Prediction-of-Developer-s-Gross-Income

Objective

Building a web portal which predicts salary and creating data analysis. Extract data from https://insights.stackoverflow.com/survey

Everyday Progress :

  • 26 Aug 2020
    • ✔ 1. Issues Created and milestone added
  • 27 Aug 2020
    • ✔ 2. Data Analysis Done
    • ✔ 3. Converted categorical parameters into int/float
    • ✔ 4. Identified problematic features, which has to be dealt distinctly
  • 28 Aug 2020
    • ✔ 5. Figuring out combinational features which needs to be treated as multi-class categories
    • ✔ 6. Discussed inputs format for the API
    • ✔ 7. Discussing different methods for creating uniform data
  • 29 Aug 2020
    • ✔ 8. Data Cleaning
    • ✔ 9. Treated YearCode data and removed some more features
    • ✔ 10. Compensation data cleaned
    • ✔ 11. Method of treating multi-class data decided
  • 30 Aug 2020
    • ✔ 12. Treated multi-class categorical data
    • ✔ 13. Impute data with mean of attribute
    • ✔ 14. Normalized data
    • ✔ 15. Checked Correlation
    • ✔ 16. Improvement needed
  • 31 Aug 2020
    • ✔ 17. Working on correlation
  • 1 Sept 2020
    • ✔ 18. Landing page added
    • ✔ 19. Predict Page added
    • ✔ 20. Columns analysis
    • ✔ 21. Analysed each country's data and corresponding correlation
  • 2 Sept 2020
    • ✔ 22. Exploratory Data Analysis
    • ✔ 23. Grouping data according to Country
  • 23 Sept 2020
    • ✔ 24. Model Created
    • ✔ 25. Flask app in work

Creating Pipeline

TO DO :

  • Web Dev Part

    • Basic (Templates, and Technology to be used)

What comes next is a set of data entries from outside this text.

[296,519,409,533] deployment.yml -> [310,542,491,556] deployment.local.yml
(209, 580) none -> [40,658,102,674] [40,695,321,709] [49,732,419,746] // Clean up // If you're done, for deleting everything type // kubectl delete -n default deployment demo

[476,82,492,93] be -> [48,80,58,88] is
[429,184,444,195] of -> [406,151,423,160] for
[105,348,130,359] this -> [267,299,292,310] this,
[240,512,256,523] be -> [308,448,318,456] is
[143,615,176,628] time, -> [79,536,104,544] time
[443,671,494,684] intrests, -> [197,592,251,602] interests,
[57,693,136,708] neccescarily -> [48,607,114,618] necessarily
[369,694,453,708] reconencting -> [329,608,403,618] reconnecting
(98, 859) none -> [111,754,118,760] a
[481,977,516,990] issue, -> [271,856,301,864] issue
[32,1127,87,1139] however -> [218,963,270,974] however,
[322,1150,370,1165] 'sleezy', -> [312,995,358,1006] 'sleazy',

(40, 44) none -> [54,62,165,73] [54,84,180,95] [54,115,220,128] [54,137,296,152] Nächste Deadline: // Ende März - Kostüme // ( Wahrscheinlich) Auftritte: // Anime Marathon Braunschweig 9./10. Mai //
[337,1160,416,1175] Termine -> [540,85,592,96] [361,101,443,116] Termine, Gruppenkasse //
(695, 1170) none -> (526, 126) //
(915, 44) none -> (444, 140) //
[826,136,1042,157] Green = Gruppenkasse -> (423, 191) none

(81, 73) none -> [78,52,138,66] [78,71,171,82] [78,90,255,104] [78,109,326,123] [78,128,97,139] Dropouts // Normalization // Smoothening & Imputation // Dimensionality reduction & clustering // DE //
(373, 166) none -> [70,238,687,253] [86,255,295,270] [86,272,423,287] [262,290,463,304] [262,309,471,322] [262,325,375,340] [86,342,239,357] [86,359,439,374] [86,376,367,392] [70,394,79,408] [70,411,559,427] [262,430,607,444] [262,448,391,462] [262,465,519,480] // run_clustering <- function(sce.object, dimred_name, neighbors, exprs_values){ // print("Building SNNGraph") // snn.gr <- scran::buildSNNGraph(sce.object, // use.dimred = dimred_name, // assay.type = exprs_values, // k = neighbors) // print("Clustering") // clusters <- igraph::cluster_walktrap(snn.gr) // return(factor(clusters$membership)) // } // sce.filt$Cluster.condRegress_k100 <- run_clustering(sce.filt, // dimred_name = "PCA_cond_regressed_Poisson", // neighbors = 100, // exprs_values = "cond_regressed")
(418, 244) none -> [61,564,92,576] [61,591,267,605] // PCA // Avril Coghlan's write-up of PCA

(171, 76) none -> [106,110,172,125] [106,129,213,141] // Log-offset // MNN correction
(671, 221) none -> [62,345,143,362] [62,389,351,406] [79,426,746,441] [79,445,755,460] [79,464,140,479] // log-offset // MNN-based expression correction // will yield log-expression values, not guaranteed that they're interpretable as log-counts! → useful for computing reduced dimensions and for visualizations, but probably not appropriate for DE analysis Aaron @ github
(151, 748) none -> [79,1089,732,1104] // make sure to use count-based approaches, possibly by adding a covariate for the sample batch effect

      1. Front-end ( HTML )
      2. Front-end ( CSS )
      3. Front-end ( JS )
      4. Flask for model deployment and Back-end( Flask )
      5. Hosting the web app.
    • Page Structure (3 pages to be designed)

      1. Landing Page (Description about the application)
      2. Forms Page (Inputting the data)
      3. Result and data analysis (Predicted results, and real time analysis of data)
  • Data Science Part

    • Basic (Model, and Technology/Algorithms to be used)
      1. Python (IDE to be used Spyder/Pycharm )
      2. Regression
      3. Decision Tree Regressor
      4. Random Forest Regressor
      5. ANN Regression

Challenges anticipated

  • Web Dev Part
    1. Deploying the model using Flask
    2. Creating real time data analysis
    3. Using API
  • Data Science Part
    1. Imputing the data according to what data we need (for eg. ,If student doesn't have compensation it's assigned NA, but is a important data)
    2. Eliminating the non-useful parameters, (manual or using correlation)
    3. Creating Categories
    4. Handling huge amount of data on Local Machine
  • Model Deployment
  • To be added